### Work to complete
Skip the pictures. Copy all the rest of the records down exactly.

· · · · ·

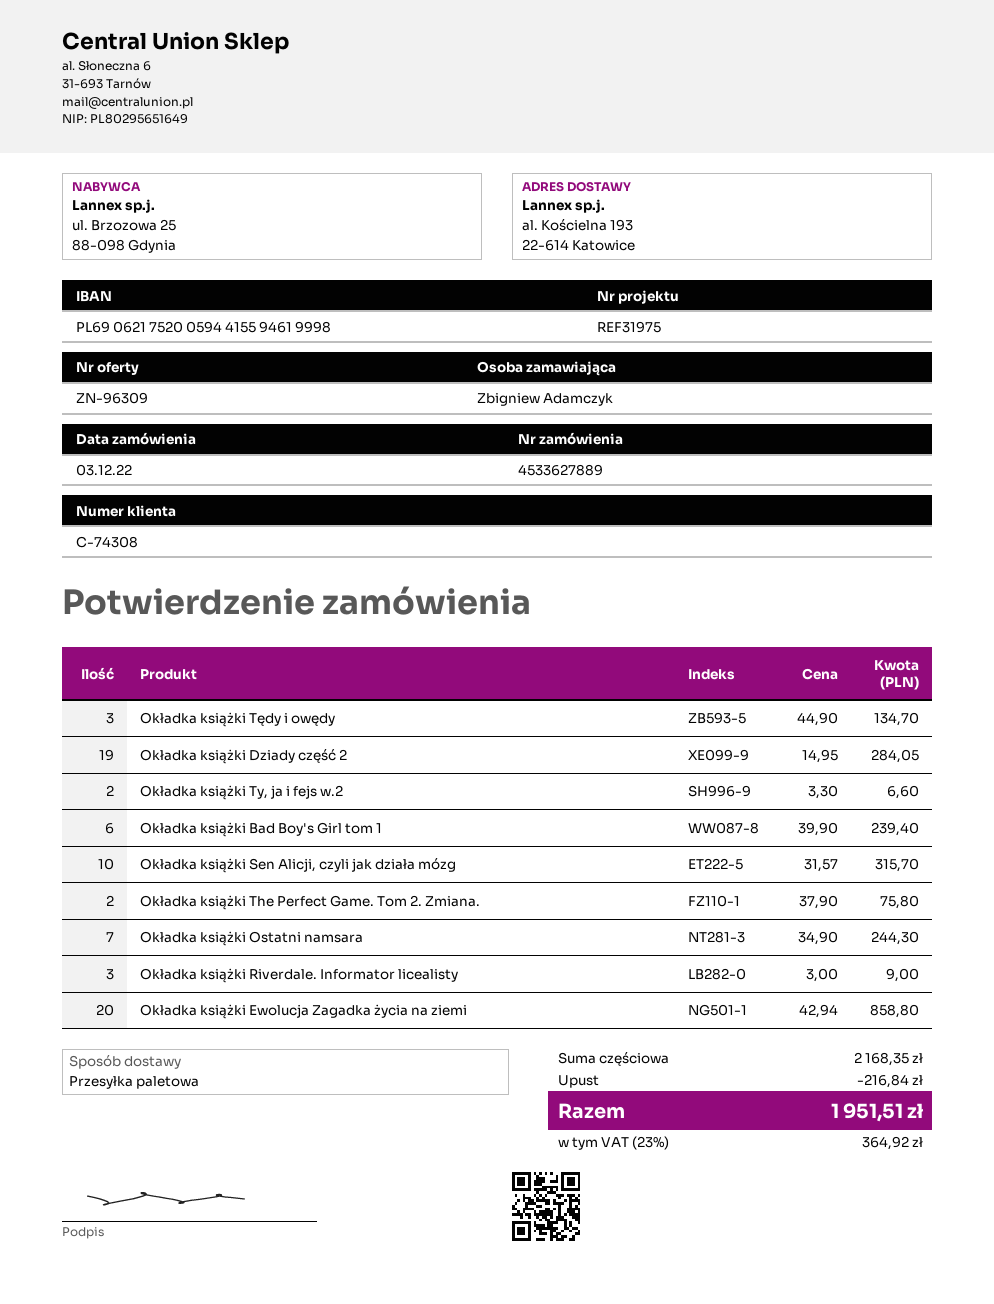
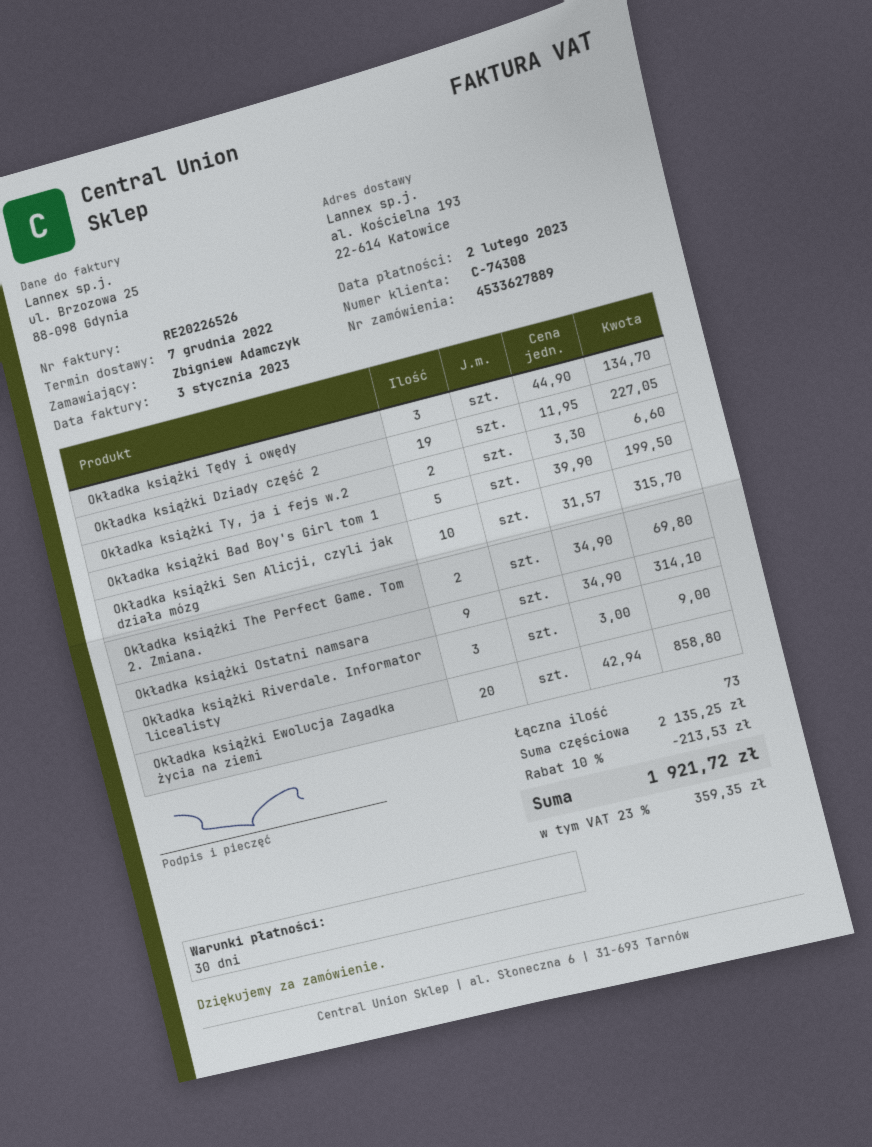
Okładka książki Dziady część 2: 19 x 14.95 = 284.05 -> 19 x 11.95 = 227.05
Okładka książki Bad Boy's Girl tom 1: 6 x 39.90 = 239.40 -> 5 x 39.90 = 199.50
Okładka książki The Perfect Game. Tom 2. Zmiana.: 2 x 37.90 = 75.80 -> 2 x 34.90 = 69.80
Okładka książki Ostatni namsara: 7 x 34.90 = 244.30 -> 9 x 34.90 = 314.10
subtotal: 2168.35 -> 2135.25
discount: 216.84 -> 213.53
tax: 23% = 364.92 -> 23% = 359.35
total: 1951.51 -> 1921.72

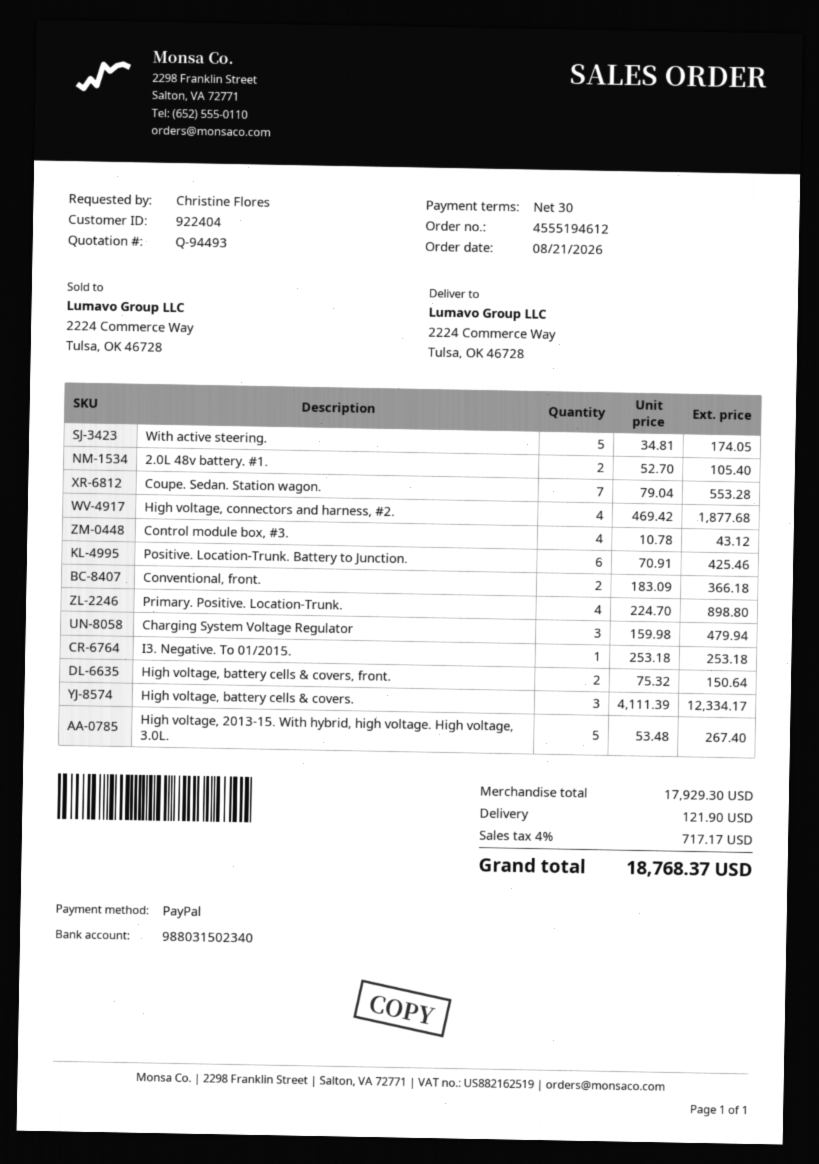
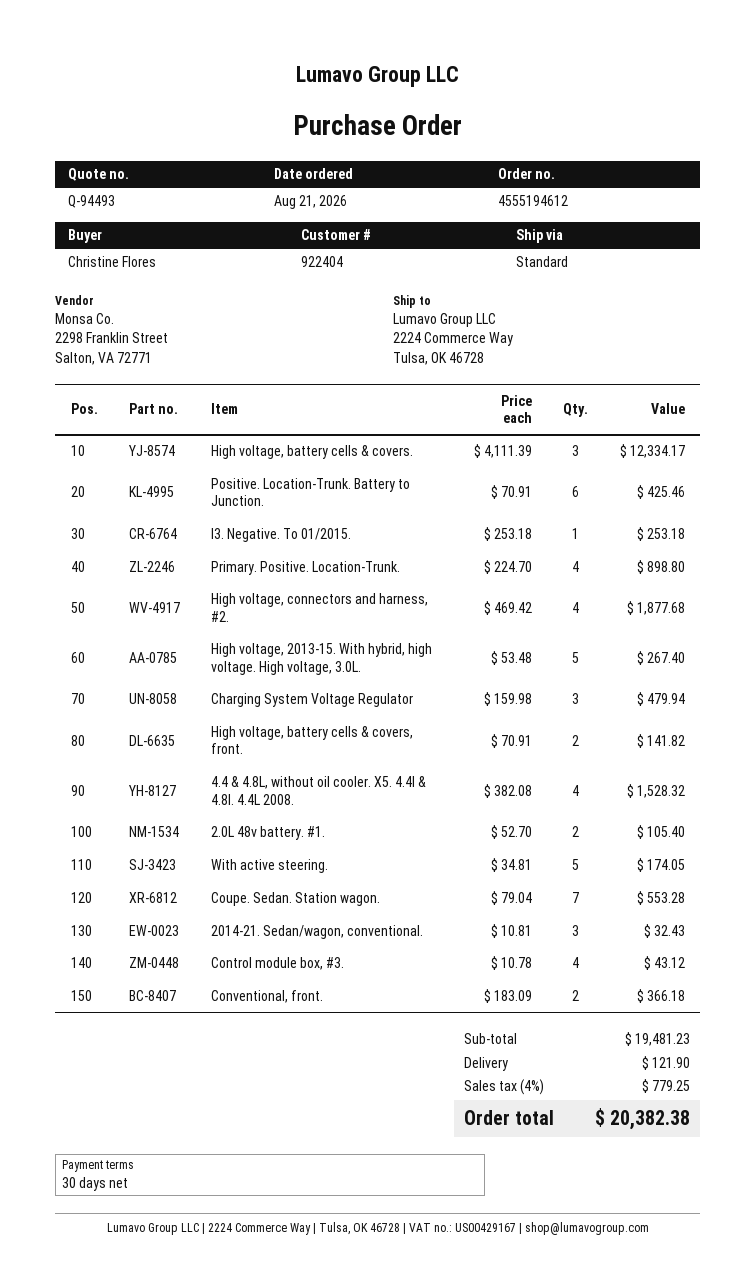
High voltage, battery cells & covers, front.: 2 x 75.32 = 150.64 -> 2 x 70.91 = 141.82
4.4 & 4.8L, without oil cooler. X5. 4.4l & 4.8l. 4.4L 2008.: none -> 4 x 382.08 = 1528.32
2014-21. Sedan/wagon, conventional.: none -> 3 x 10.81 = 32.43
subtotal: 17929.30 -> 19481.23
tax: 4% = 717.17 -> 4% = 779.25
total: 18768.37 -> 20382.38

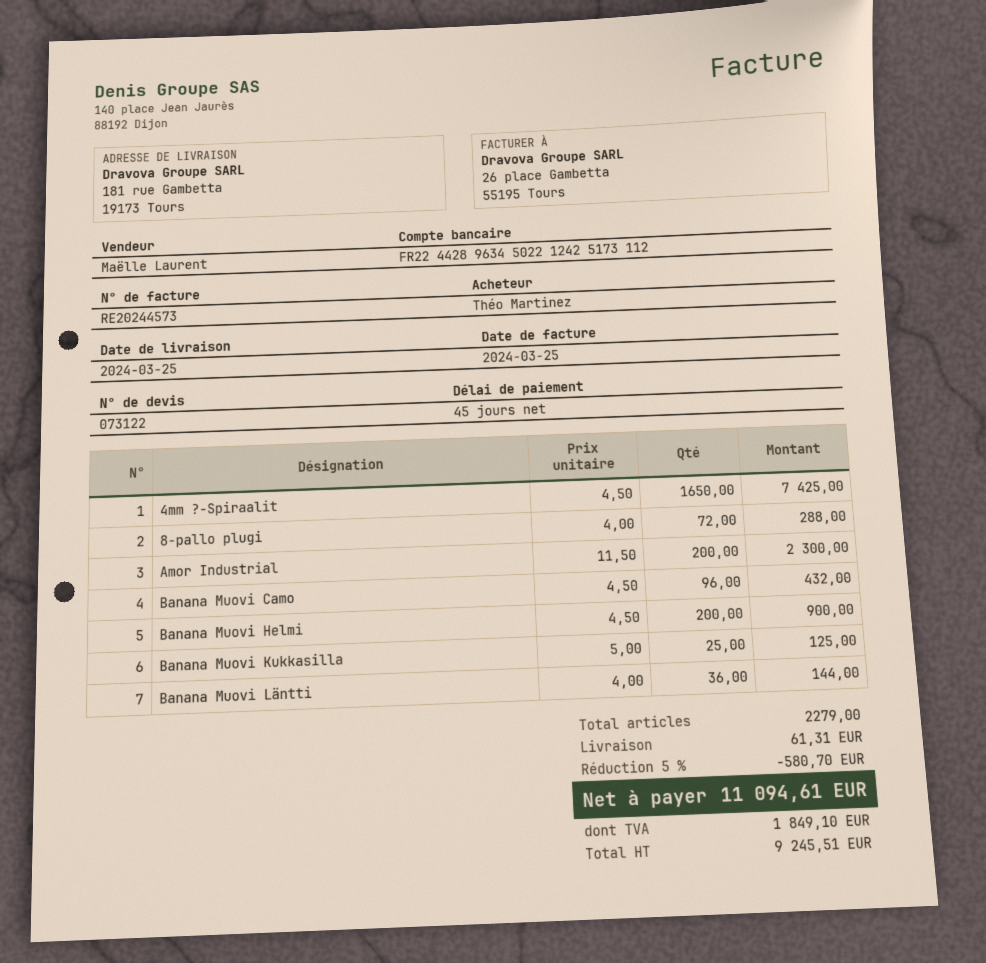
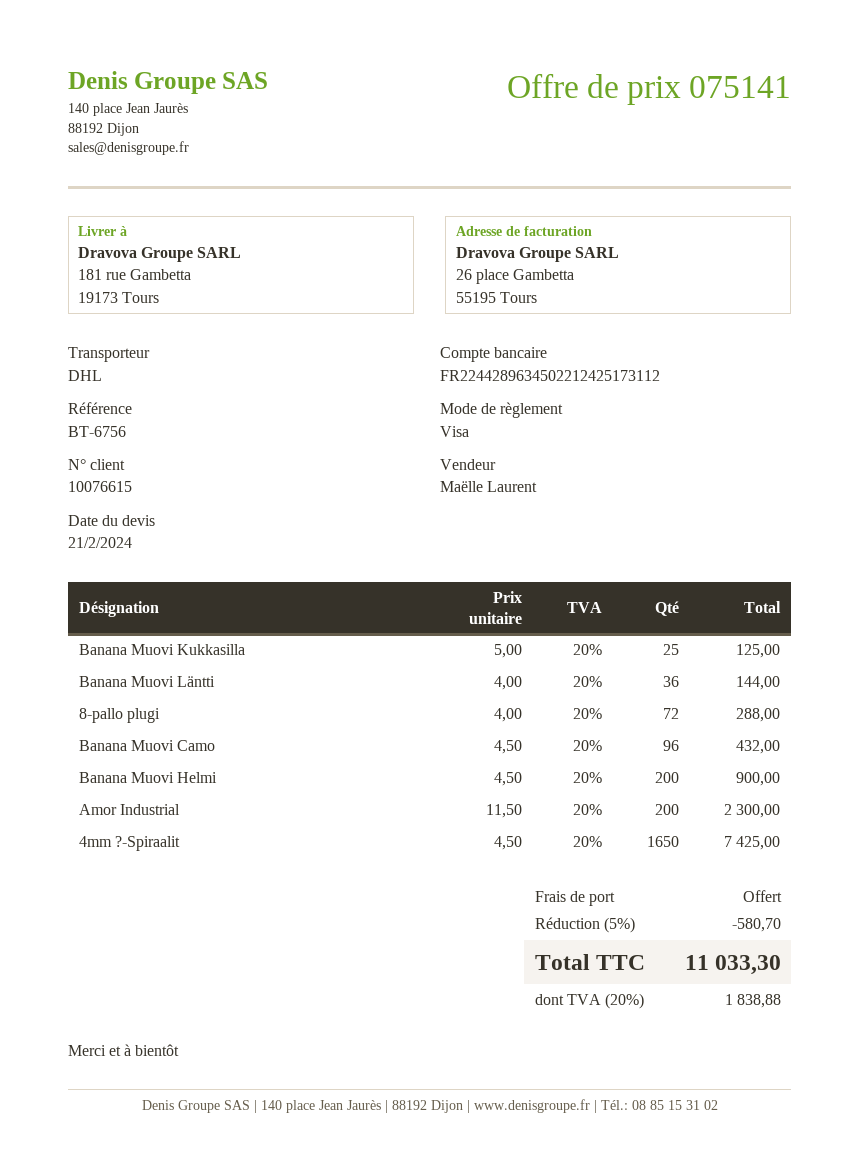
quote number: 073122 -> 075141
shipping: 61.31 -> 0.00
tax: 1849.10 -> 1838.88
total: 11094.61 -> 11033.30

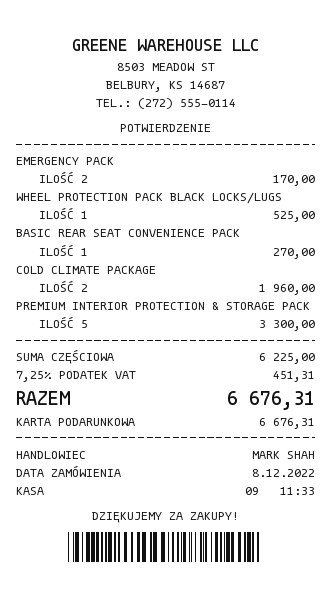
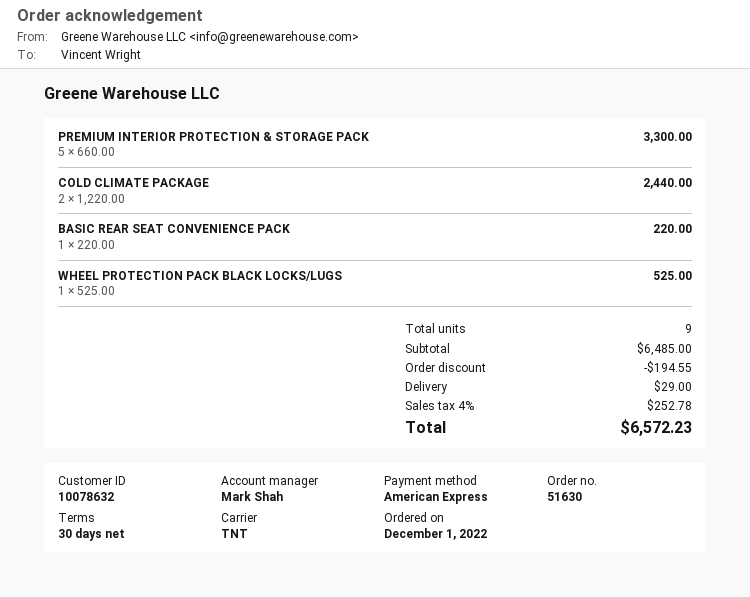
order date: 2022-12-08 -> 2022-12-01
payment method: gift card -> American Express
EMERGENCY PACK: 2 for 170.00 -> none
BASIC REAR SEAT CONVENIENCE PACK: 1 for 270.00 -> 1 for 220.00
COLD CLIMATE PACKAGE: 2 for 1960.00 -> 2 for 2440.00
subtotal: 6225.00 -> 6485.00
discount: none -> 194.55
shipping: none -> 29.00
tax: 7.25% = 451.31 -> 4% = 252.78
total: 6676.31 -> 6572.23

· · · · ·

### Response to this exercise
Okładka książki Dziady część 2: 19 x 14.95 = 284.05 -> 19 x 11.95 = 227.05
Okładka książki Bad Boy's Girl tom 1: 6 x 39.90 = 239.40 -> 5 x 39.90 = 199.50
Okładka książki The Perfect Game. Tom 2. Zmiana.: 2 x 37.90 = 75.80 -> 2 x 34.90 = 69.80
Okładka książki Ostatni namsara: 7 x 34.90 = 244.30 -> 9 x 34.90 = 314.10
subtotal: 2168.35 -> 2135.25
discount: 216.84 -> 213.53
tax: 23% = 364.92 -> 23% = 359.35
total: 1951.51 -> 1921.72

High voltage, battery cells & covers, front.: 2 x 75.32 = 150.64 -> 2 x 70.91 = 141.82
4.4 & 4.8L, without oil cooler. X5. 4.4l & 4.8l. 4.4L 2008.: none -> 4 x 382.08 = 1528.32
2014-21. Sedan/wagon, conventional.: none -> 3 x 10.81 = 32.43
subtotal: 17929.30 -> 19481.23
tax: 4% = 717.17 -> 4% = 779.25
total: 18768.37 -> 20382.38

quote number: 073122 -> 075141
shipping: 61.31 -> 0.00
tax: 1849.10 -> 1838.88
total: 11094.61 -> 11033.30

order date: 2022-12-08 -> 2022-12-01
payment method: gift card -> American Express
EMERGENCY PACK: 2 for 170.00 -> none
BASIC REAR SEAT CONVENIENCE PACK: 1 for 270.00 -> 1 for 220.00
COLD CLIMATE PACKAGE: 2 for 1960.00 -> 2 for 2440.00
subtotal: 6225.00 -> 6485.00
discount: none -> 194.55
shipping: none -> 29.00
tax: 7.25% = 451.31 -> 4% = 252.78
total: 6676.31 -> 6572.23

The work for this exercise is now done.